Records from a data collection:
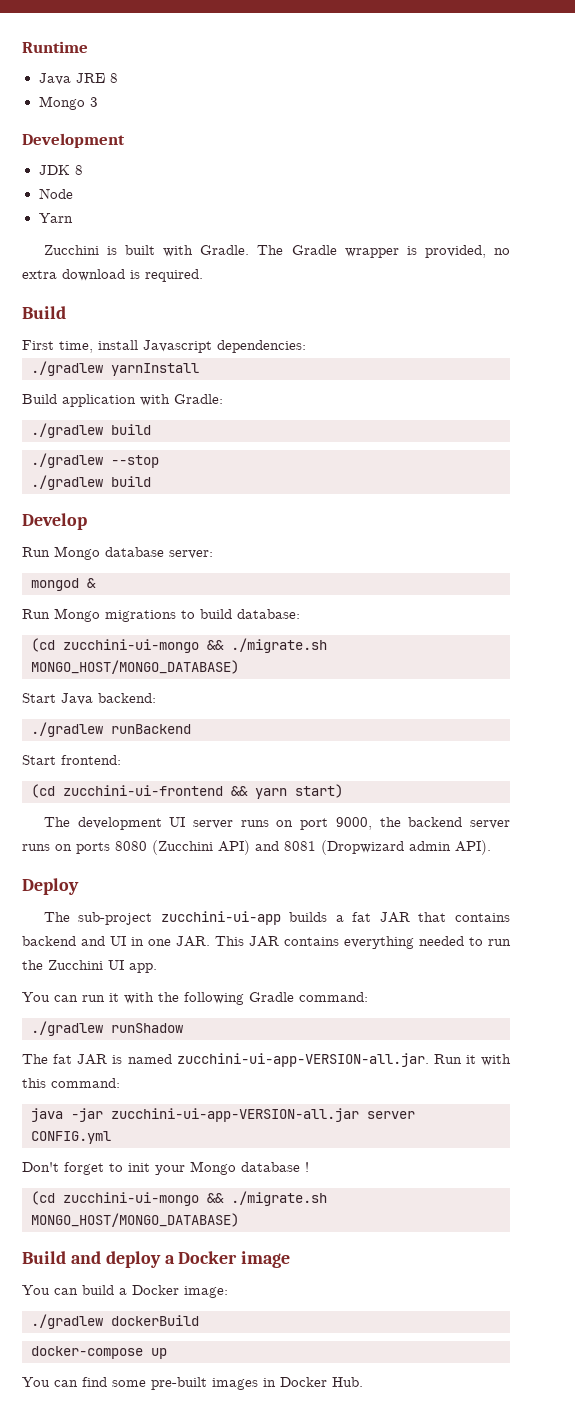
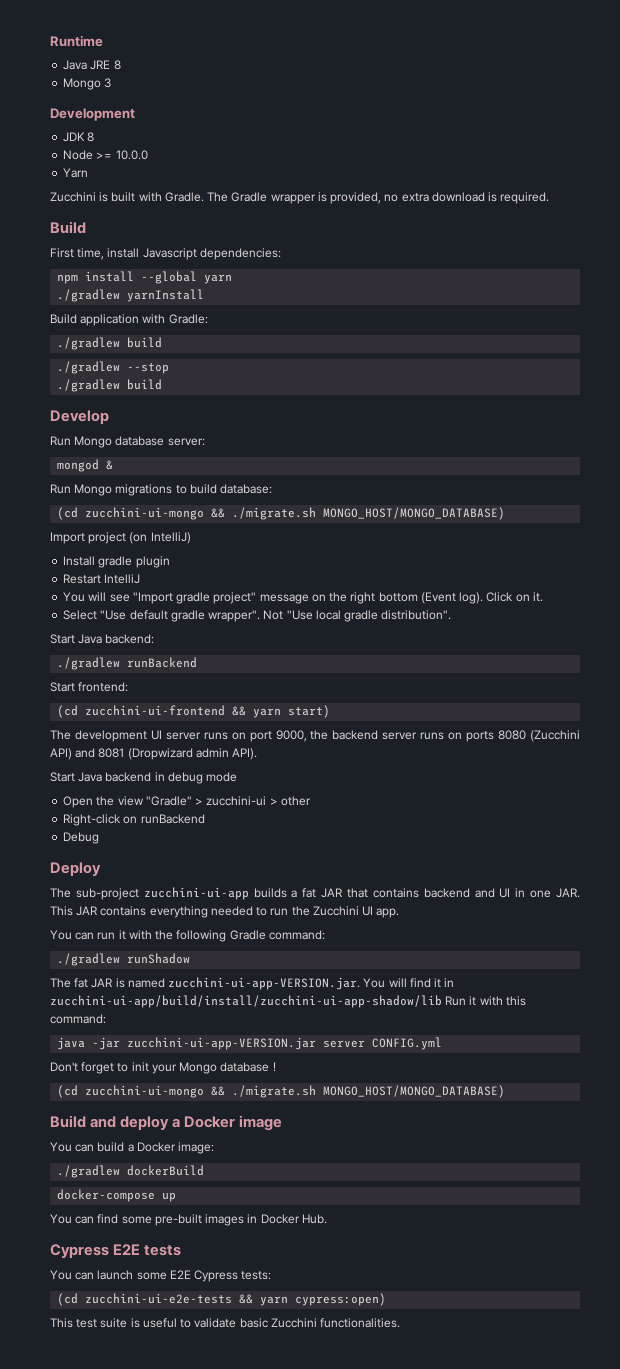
(73, 193) none -> [96,150,148,160] >= 10.0.0
(306, 346) none -> [57,271,233,284] // npm install --global yarn
(239, 667) none -> [50,532,191,544] [63,556,170,568] [63,574,141,584] [63,592,543,604] [63,610,452,622] // Import project (on IntelliJ) // Install gradle plugin // Restart IntelliJ // You will see "Import gradle project" message on the right bottom (Event log). Click on it. // Select "Use default gradle wrapper". Not "Use local gradle distribution".
(491, 847) none -> [50,772,238,784] [63,796,311,808] [63,814,205,826] [63,832,100,844] // Start Java backend in debug mode // Open the view "Gradle" > zucchini-ui > other // Right-click on runBackend // Debug
[176,1053,429,1067] zucchini-ui-app-VERSION-all.jar. -> [168,977,455,990] [50,995,442,1008] zucchini-ui-app-VERSION.jar. You will find it in zucchini-ui-app/build/install/zucchini-ui-app-shadow/lib
[111,1108,359,1122] zucchini-ui-app-VERSION-all.jar -> [127,1037,317,1050] zucchini-ui-app-VERSION.jar
(363, 1382) none -> [50,1244,182,1258] [50,1270,272,1282] [57,1293,387,1306] [50,1318,401,1328] // Cypress E2E tests // You can launch some E2E Cypress tests: // (cd zucchini-ui-e2e-tests && yarn cypress:open) // This test suite is useful to validate basic Zucchini functionalities.

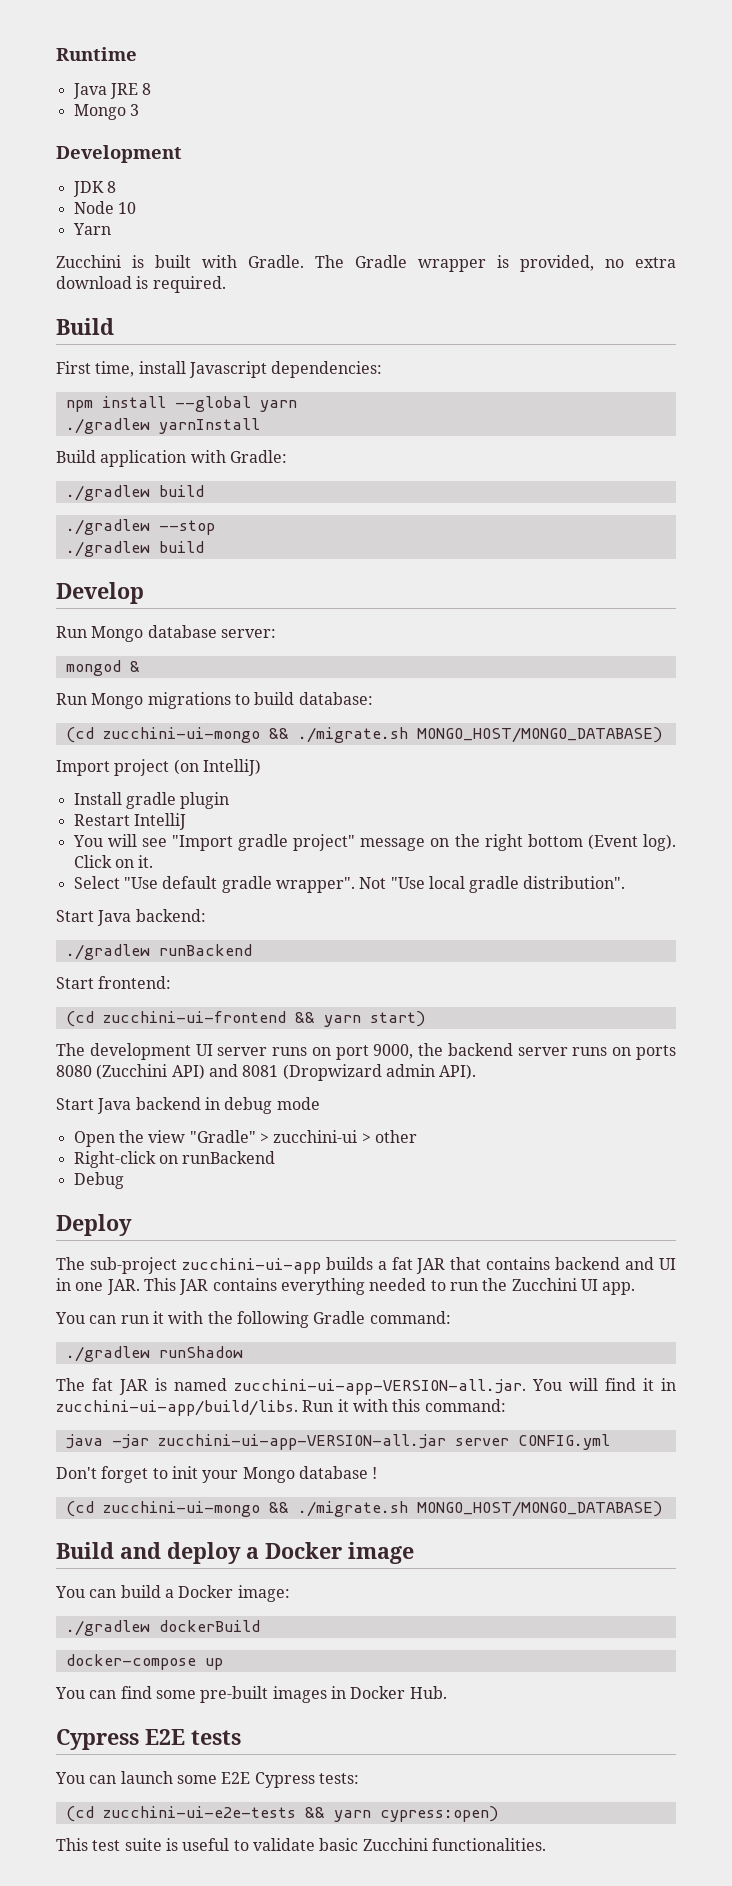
[96,150,148,160] >= 10.0.0 -> [117,202,136,214] 10
[168,977,361,990] zucchini-ui-app-VERSION.jar. -> [234,1379,526,1395] zucchini-ui-app-VERSION-all.jar.
[50,995,442,1008] zucchini-ui-app/build/install/zucchini-ui-app-shadow/lib -> [56,1400,298,1416] zucchini-ui-app/build/libs.
[127,1037,317,1050] zucchini-ui-app-VERSION.jar -> [157,1434,446,1450] zucchini-ui-app-VERSION-all.jar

-- Problem statement --
Begin at the first line of the entries and stop after the line holding "(239, 667) none"; repeat those lines exactly, but not the pictures.

-- Reply --
(73, 193) none -> [96,150,148,160] >= 10.0.0
(306, 346) none -> [57,271,233,284] // npm install --global yarn
(239, 667) none -> [50,532,191,544] [63,556,170,568] [63,574,141,584] [63,592,543,604] [63,610,452,622] // Import project (on IntelliJ) // Install gradle plugin // Restart IntelliJ // You will see "Import gradle project" message on the right bottom (Event log). Click on it. // Select "Use default gradle wrapper". Not "Use local gradle distribution".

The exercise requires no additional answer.